Misconceptions about the Allstate Critical Illness Walmart form can lead to confusion among policyholders. Here are four common misunderstandings:

  • All claims will be automatically approved. Many believe that submitting the form guarantees a payout. In reality, the form must be completed correctly and all required documentation must be provided. Claims are subject to review based on the policy's terms.
  • Only the insured individual needs to provide information. A common mistake is thinking only the insured must submit details. In fact, the form requires information for both the insured and the patient, especially if they are different individuals.
  • Filing online is not an option. Some individuals assume they must mail their claims. However, the form allows for electronic submission. Claims can be faxed or submitted online, making the process potentially faster and more convenient.
  • Medical documentation is optional. Another misconception is that supporting medical records aren't necessary.
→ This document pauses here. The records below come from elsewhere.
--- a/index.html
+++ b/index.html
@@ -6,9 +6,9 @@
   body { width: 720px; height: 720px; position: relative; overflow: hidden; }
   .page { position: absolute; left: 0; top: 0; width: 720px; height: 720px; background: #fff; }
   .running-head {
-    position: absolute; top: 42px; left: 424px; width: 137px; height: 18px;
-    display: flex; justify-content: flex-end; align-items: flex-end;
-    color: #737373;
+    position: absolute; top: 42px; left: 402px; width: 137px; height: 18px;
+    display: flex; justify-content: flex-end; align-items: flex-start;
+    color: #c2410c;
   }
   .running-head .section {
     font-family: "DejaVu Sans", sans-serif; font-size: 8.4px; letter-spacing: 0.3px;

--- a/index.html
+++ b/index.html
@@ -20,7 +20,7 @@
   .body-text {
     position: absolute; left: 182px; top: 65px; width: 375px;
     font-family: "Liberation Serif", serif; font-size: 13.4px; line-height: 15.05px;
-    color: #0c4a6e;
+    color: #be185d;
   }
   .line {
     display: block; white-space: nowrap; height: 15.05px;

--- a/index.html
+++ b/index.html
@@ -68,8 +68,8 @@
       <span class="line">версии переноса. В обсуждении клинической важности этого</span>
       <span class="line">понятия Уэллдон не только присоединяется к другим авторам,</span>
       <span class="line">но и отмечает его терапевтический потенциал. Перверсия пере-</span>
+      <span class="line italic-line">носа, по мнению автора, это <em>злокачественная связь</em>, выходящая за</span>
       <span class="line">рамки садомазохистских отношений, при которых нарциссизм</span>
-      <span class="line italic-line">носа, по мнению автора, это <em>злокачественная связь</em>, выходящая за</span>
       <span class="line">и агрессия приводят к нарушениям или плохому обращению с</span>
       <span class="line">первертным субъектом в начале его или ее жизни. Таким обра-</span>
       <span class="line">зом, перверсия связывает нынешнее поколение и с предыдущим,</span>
On the contrary, submitting the required medical documents is essential for the approval of a claim. Failure to provide these can result in delays or denials.

Key takeaways

Understanding how to fill out and use the Allstate Critical Illness Walmart form is essential for timely claims processing. Here are some key takeaways to make the process smoother:

  • Complete All Sections: It's crucial to fill out every applicable section of the form to prevent delays. Missing information can stall your claim.
  • Certificate Number: Always include your certificate number when submitting your claim. You can easily obtain this number by calling 1-800-514-9525 or visiting the Allstate Benefits website.
  • Multiple Submission Options: You have several options for submitting your claim: fax, online, or traditional mail. Choose the method that works best for you, but ensure it’s sent to the correct address or fax number.
  • Fast Claim Proceeds: If you want to receive your claim proceeds quicker, consider enrolling in automatic deposit. This option can expedite the delivery of funds to your bank account or Money Network Card.
  • Documentation is Key: Be prepared to provide all required medical documentation, such as diagnostic studies or physician statements. Incomplete submissions can lead to additional delays.